RL Asynchronous or in-loop tool-calling

Is your feature request related to a problem? Please describe. Add native support in NeMo RL for asynchronous or in-loop tool-calling, where the inference engine can autonomously invoke external tools during generation and seamlessly resume once tool responses arrive.

This enables more efficient training with tool-augmented models (e.g., using search, code execution, or retrieval tools) by allowing:

Non-blocking generation — other generations can continue while a tool response is pending.
Immediate resume — generation automatically continues once a tool result is received.
Improved throughput — critical for training with slower tools (responses may take 1–2 minutes).

Describe the solution you'd like Integrate or expose an async tool-calling interface in NeMo RL’s inference/training stack — allowing tool calls to suspend, await responses, and resume generation automatically without blocking other rollouts or samples.

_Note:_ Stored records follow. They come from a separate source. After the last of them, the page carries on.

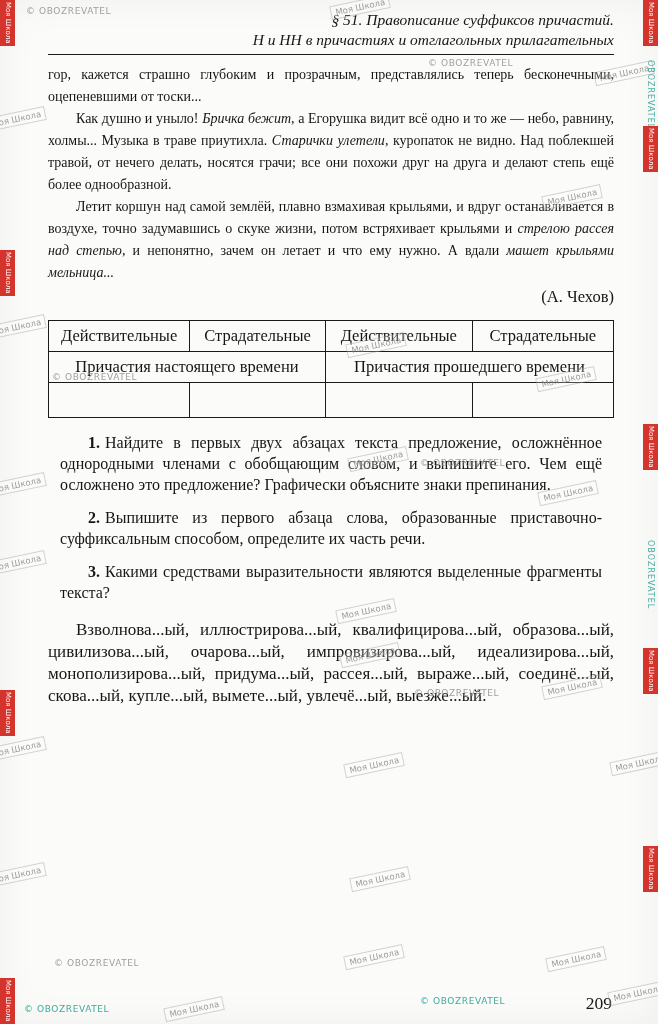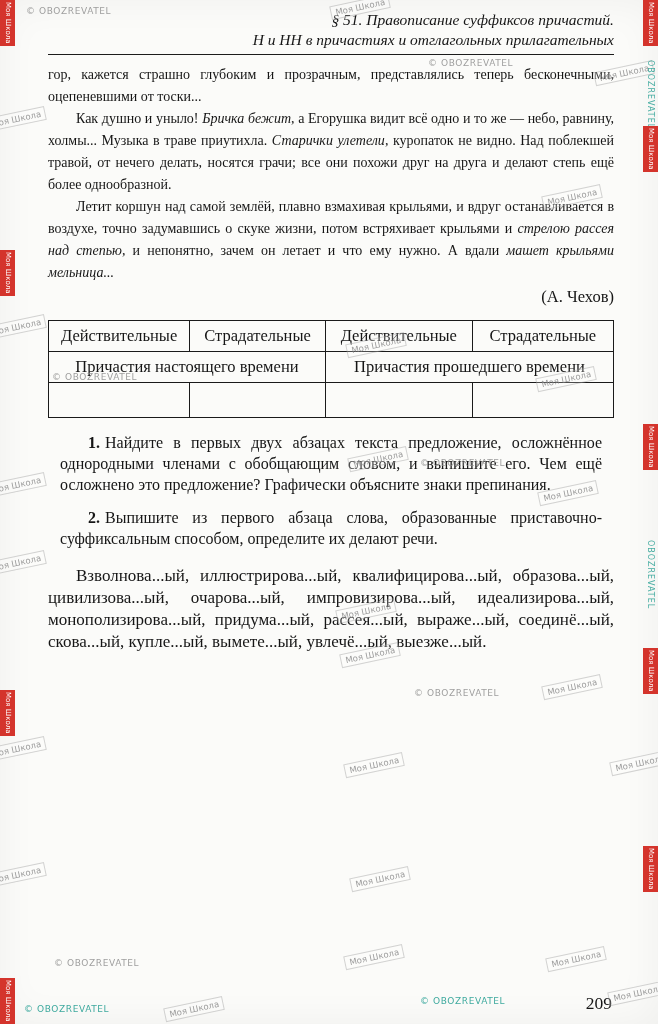--- a/index.html
+++ b/index.html
@@ -164,7 +164,7 @@
 
     <div>
       <p class="task"><b class="tnum">1.</b><span>Найдите в первых двух абзацах текста предложение, осложнённое однородными членами с обобщающим словом, и выпишите его. Чем ещё осложнено это предложение? Графически объясните знаки препинания.</span></p>
-      <p class="task"><b class="tnum">2.</b><span>Выпишите из первого абзаца слова, образованные приставочно-суффиксальным способом, определите их делают речи.</span></p>
+      <p class="task"><b class="tnum">2.</b><span>Выпишите из первого абзаца слова, образованные приставочно-суффиксальным способом, определите их часть речи.</span></p>
     </div>
 
     <div class="exblock">

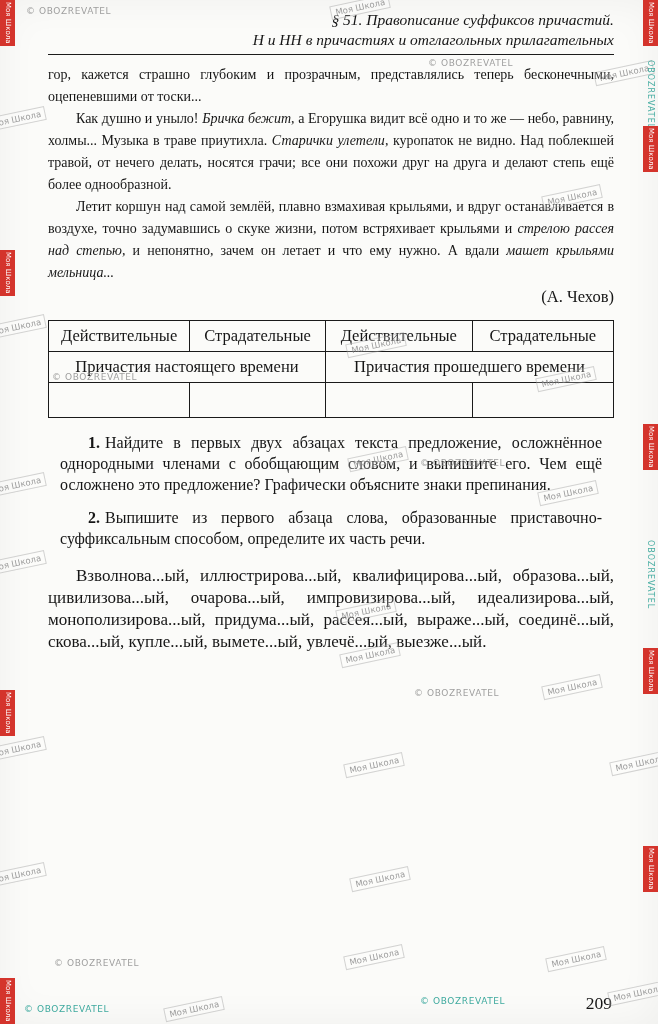--- a/index.html
+++ b/index.html
@@ -165,6 +165,7 @@
     <div>
       <p class="task"><b class="tnum">1.</b><span>Найдите в первых двух абзацах текста предложение, осложнённое однородными членами с обобщающим словом, и выпишите его. Чем ещё осложнено это предложение? Графически объясните знаки препинания.</span></p>
       <p class="task"><b class="tnum">2.</b><span>Выпишите из первого абзаца слова, образованные приставочно-суффиксальным способом, определите их часть речи.</span></p>
+      <p class="task"><b class="tnum">3.</b><span>Какими средствами выразительности являются выделенные фрагменты текста?</span></p>
     </div>
 
     <div class="exblock">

Describe alternatives you've considered vLLM has function calling / tool calling support. You can register functions (tools) with the model and it can generate a function call during inference. vLLM itself does not automatically suspend generation and resume when a tool result is pending. However, its callback-based streaming API allows you to implement this externally.

Additional context This request originated from our engagement with Allen Institute for AI or Ai2's post-training team as part of the Nvidia's partnership with Ai2 (partnership announcement).

Oct 17 '25 19:10 sugsharma

@parthchadha - It feels that we have some pieces, but maybe not everything in a single place. What are the missing stuff?

Oct 17 '25 20:10 snowmanwwg

@parthchadha - It feels that we have some pieces, but maybe not everything in a single place. What are the missing stuff?

@parthchadha it would be great to hear your thoughts and find a way to enable fully asynchronous / in-loop tool-calling in NeMo RL as described above.

Oct 30 '25 18:10 sugsharma

@sugsharma nemo-rl already uses async vllm engines and the tool calls are pipelined such that other generations are not blocked. https://github.com/NVIDIA-NeMo/RL/blob/main/examples/configs/grpo_math_1B.yaml#L211 controls the async engine behavior, https://github.com/NVIDIA-NeMo/RL/blob/main/nemo_rl/experience/rollouts.py#L773 for multi turn async rollouts.

Oct 30 '25 19:10 parthchadha

Hi @parthchadha @snowmanwwg thanks for the pointers. Do we have any sample notebooks or tutorials that use the above code to illustrate how one can implement asynchronous/in-loop tool calling using NeMo RL?

Nov 06 '25 16:11 sugsharma

@sugsharma we dont, do you want to help us with that? :)

Dec 03 '25 07:12 snowmanwwg